Notice how it feels and enjoy the easiness of running at this new perceived level of effort. Remind yourself that this is effecting and influencing your brains response to your body. Once you have spent enough time on this step, and you are really noticing the level of comfort, then move on to the final step.

Step Nine: Exit hypnosis.

Wiggle your fingers and toes and take a couple of good, deep breaths and then open your eyes.

Run through this process a few times in a self-hypnosis session, get it all set up, loaded and so that you remember it all and then go and start using this strategy when on your runs and start to influence and effect your perceived level of effort when running – because you’ll really be able to run further, faster and better as a result.

References:

Morgan, W. P. (2001) Psychological factors associated with distance running and the marathon. In D. Tunstall Pedoe (ed.) Marathon Medicine 2000, pp. 293-310. Royal Society of Medicine, London.

Morgan, W. P. (2002) Hypnosis in sport and exercise psychology. In J. L. Van Raalte and B. W. Brewer (ed.) Exploring Sport and Exercise Psychology, pp. 151-181. American Psychological Association, Washington DC.

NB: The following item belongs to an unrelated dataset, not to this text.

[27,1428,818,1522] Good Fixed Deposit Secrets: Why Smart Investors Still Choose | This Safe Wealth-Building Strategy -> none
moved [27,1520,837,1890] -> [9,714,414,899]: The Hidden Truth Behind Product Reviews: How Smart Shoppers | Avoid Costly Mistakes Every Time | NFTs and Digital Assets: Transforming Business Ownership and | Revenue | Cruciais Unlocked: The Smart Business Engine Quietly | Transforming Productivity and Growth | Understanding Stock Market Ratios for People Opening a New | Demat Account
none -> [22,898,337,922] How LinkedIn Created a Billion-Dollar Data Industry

Williamson, J. W., McColl, R., Mathews, D., Mitchell, J. H., Raven, P. B. and Morgan, W. P. (2001) Hypnotic Manipulation of effort sense during dynamic exercise: Cardiovasular responses and brain activation. Journal of Applied Physiology, 90: 1392-1399.

Williamson, J. W., Mitchell, J. H. and Raven, P. B. (2005) Cardiorespitary control: hypnosis and perceived exertion. International Journal of Sport and Exercise Psychology, 4: 518-526.